The Bangladesh constitution says that every citizen has the right to “profess, practice and propagate” any religion, and that every religious community and denomination has the right to establish, maintain and manage its religious institutions.

However, Hasina said that forcefully converting people from one religion to another is an offence punishable by law and she promised that the government was monitoring the actions of foreign organisations.

“The law enforcers are keeping watch on NGOs [non-governmental organisations] that are allegedly converting people by taking the advantage of poor people,” said Hasina.

Nevertheless, despite promising no more mass protests, Nizampuri of Hefazat-e-Islam continues to accuse Christian missionaries of “targeting” poor people and offering them money to “pressure them” into changing religion.

“Most Christian missionaries are converting people by offering money among the poor people to give them a leg-up,” he said. “Once the poor people take money, the missionaries put pressure on them to be converted. That is why we are protesting – to stop missionaries converting [people].”

However, Bangladeshi pastor James Saberio Karmoker said Hefazat’s accusations were only propaganda.

“Christian missionaries are not converting people forcibly,” said Rev. Karmoker, who is general secretary of the National Christian Fellowship of Bangladesh.

“It is Hefazat propaganda. Conversion is not an event in which missionaries give money and people are converted. It is a long process. When faith in Christ grows in people through a long process of propagation, when they proclaim to have faith in Christ, only then do we go through the formalities of conversion. Conversion cannot be done forcefully; otherwise there would be a riot.”

Sheikh Hasina has been leading a secular government in the Muslim-majority country since 2009.

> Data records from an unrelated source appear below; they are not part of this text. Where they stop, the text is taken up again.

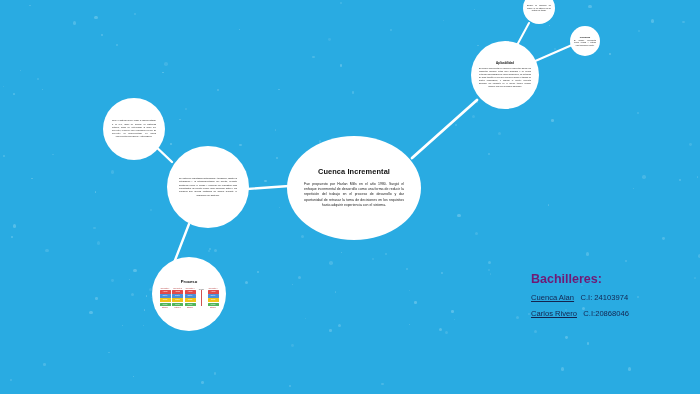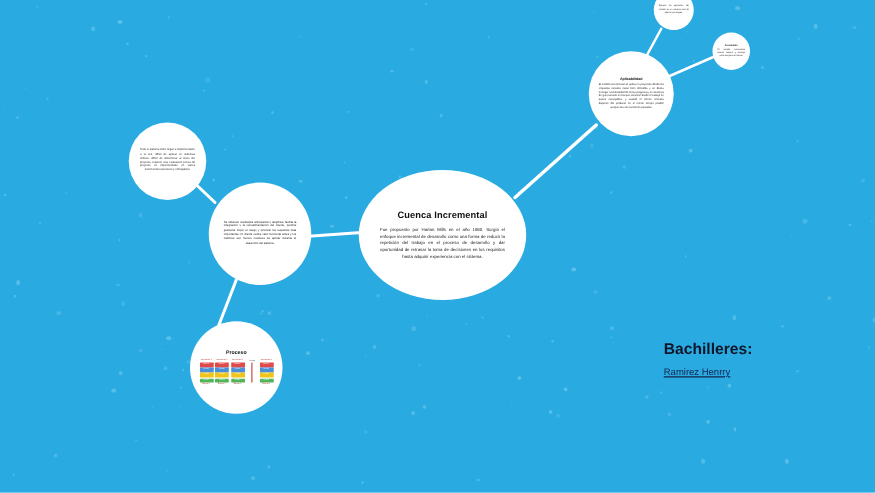--- a/index.html
+++ b/index.html
@@ -210,21 +210,21 @@
     position: absolute;
     left: 531px;
     top: 272px;
     width: 160px;
     color: #14244f;
   }
   #credits .cr-title {
     font-size: 12.5px;
     font-weight: bold;
     margin: 0 0 7px 0;
-    color: #0f172a;
+    color: #701a75;
   }
   #credits .cr-row {
     font-size: 7.6px;
     margin-bottom: 7px;
     color: #14244f;
     white-space: nowrap;
   }
   #credits .cr-row .u {
     text-decoration: underline;
   }
@@ -469,21 +469,25 @@
   </div>
 
   <div class="bubble" id="bubble-conclusion">
     <div class="b-title">Conclusión</div>
     <div class="b-body">El modelo incremental reduce riesgos y entrega valor temprano al cliente.</div>
   </div>
 
   <div id="credits">
     <div class="cr-title">Bachilleres:</div>
 
-
-
     <div class="cr-row">
-      <span class="u">Ramirez Henrry</span>
-      <span></span>
+      <span class="u">Cuenca Alan</span>
+      &nbsp;&nbsp;<span>C.I: 24103974</span>
     </div>
+
+    <div class="cr-row">
+      <span class="u">Carlos Rivero</span>
+      &nbsp;&nbsp;<span>C.I:20868046</span>
+    </div>
+
   </div>
 
 </div>
 
 </body></html>

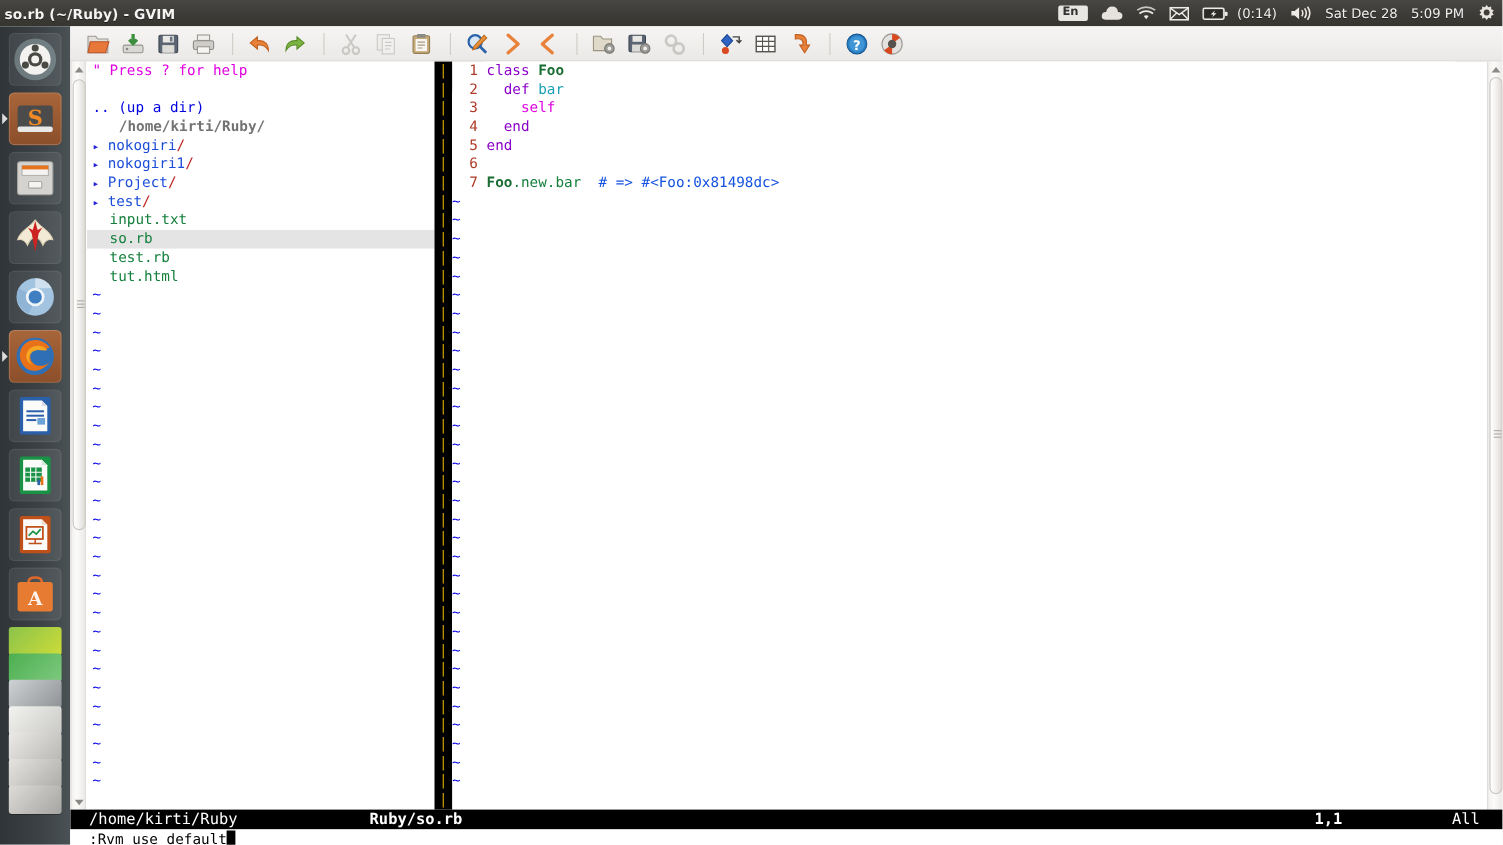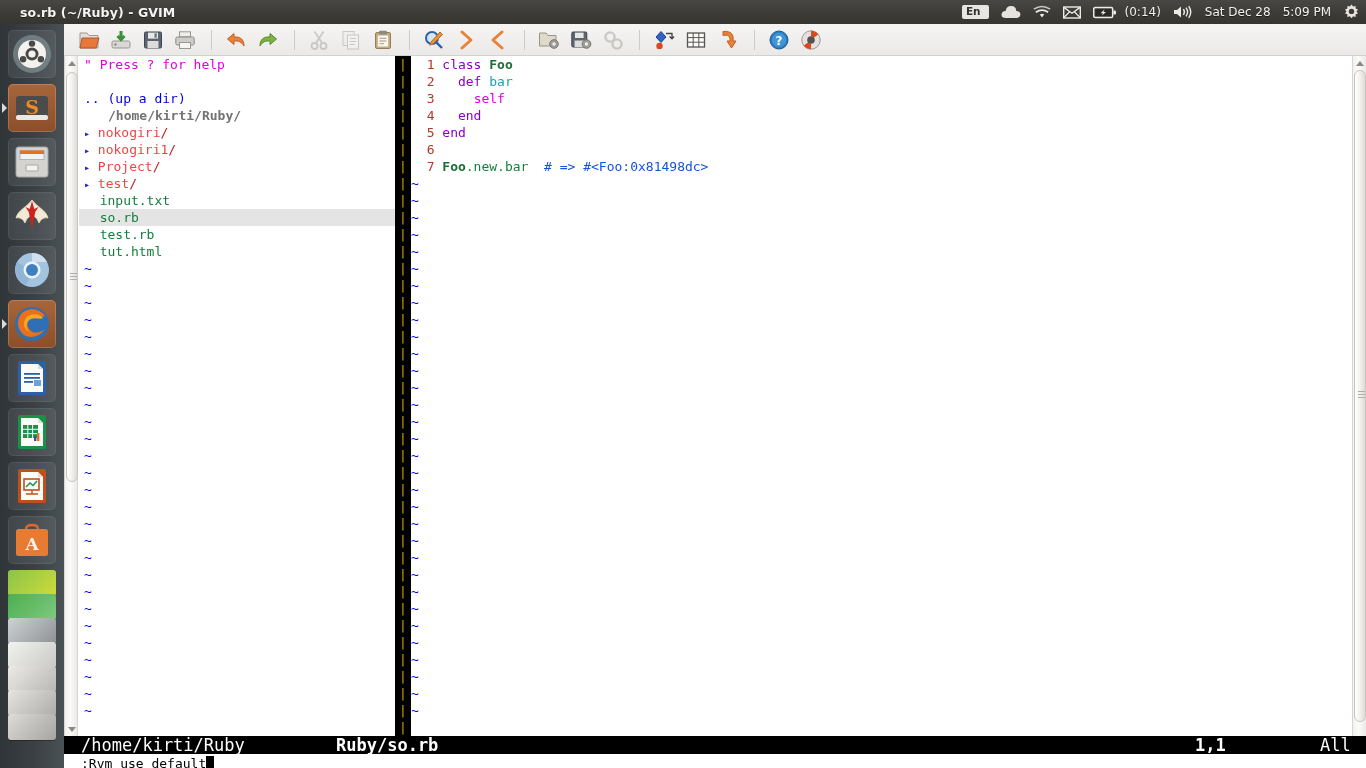--- a/index.html
+++ b/index.html
@@ -13,21 +13,21 @@
   #root { position: relative; width: 1366px; height: 768px; }
 
   
   .top-panel {
     position: absolute; left: 0; top: 0; width: 1366px; height: 24px;
     background: linear-gradient(to bottom, #484744 0%, #3d3c39 50%, #36352f 100%);
     display: flex; align-items: center;
     color: #f2f1f0;
   }
   .win-title {
-    margin-left: 20px;
+    margin-left: 4px;
     font-size: 12.5px; font-weight: bold;
     color: #f6f5f4;
     letter-spacing: .1px;
     font-family: "DejaVu Sans", sans-serif;
     text-shadow: 0 1px 0 rgba(0,0,0,.5);
   }
   .tray { margin-left: auto; display: flex; align-items: center; height: 24px; }
   .tray > * { margin: 0 6px; display: flex; align-items: center; }
   .tray-lang {
     background: #e8e6e3; color: #333; font-size: 10.5px; font-weight: bold;
@@ -137,38 +137,38 @@
   }
   .vsplit .vline { height: 17px; line-height: 17px; text-align: center; }
 
   .row { height: 17px; line-height: 17px; white-space: pre; }
   .tree-row { padding-left: 5px; }
   .tree-row.sel { background: #e4e4e4; }
 
   .c-magenta { color: #e000e0; }
   .c-blue    { color: #0000e0; }
   .c-brown   { color: #737373; font-weight: bold; margin-left: 24px; }
-  .c-dirblue { color: #ef4444; }
+  .c-dirblue { color: #1d4ed8; }
   .c-slash   { color: #bb2222; }
   .c-black   { color: #15803d; }
   .c-tilde   { color: #0000ee; }
   .c-lnum    { color: #b03a28; }
   .c-kw      { color: #8b00c8; }
   .c-const   { color: #1b6e33; font-weight: bold; }
   .c-func    { color: #1aa0b4; }
   .c-self    { color: #e000e0; }
   .c-comment { color: #1452e0; }
 
   .tri-marker { color: #2222dd; font-size: 10px; }
 
   
   .statusline {
     position: absolute; left: 0; top: 680px; width: 1302px; height: 18px;
     background: #000000; color: #ffffff;
-    font-family: "DejaVu Sans Mono", monospace; font-size: 17px;
+    font-family: "DejaVu Sans Mono", monospace; font-size: 14px;
     line-height: 18px;
   }
   .st-left { position: absolute; left: 17px; }
   .st-file { position: absolute; left: 272px; font-weight: bold; }
   .st-pos  { position: absolute; left: 1131px; font-weight: bold; }
   .st-scr  { position: absolute; left: 1256px; font-weight: normal; }
   .cmdline {
     position: absolute; left: 0; top: 698px; width: 1302px; height: 22px;
     background: #ffffff; color: #000000;
     font-family: "DejaVu Sans Mono", monospace; font-size: 13px;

The United States Commission on International Religious Freedom (USCIRF) removed Bangladesh from its Watch List after the convincing victory of Sheikh Hasina’s Awami League in the 2008 general election. Her centre-left party is considered to promote secular policies and to be favourable towards the rights of minorities. Hasina’s announcement to implement reforms for religious freedom was another reason Bangladesh was removed from the Watch List.

Of Bangladesh’s 152.5 million people (UN, 2012), Muslims comprise around 88% with the remaining percentage a mix of Christian (1%), Buddhist and Hindu.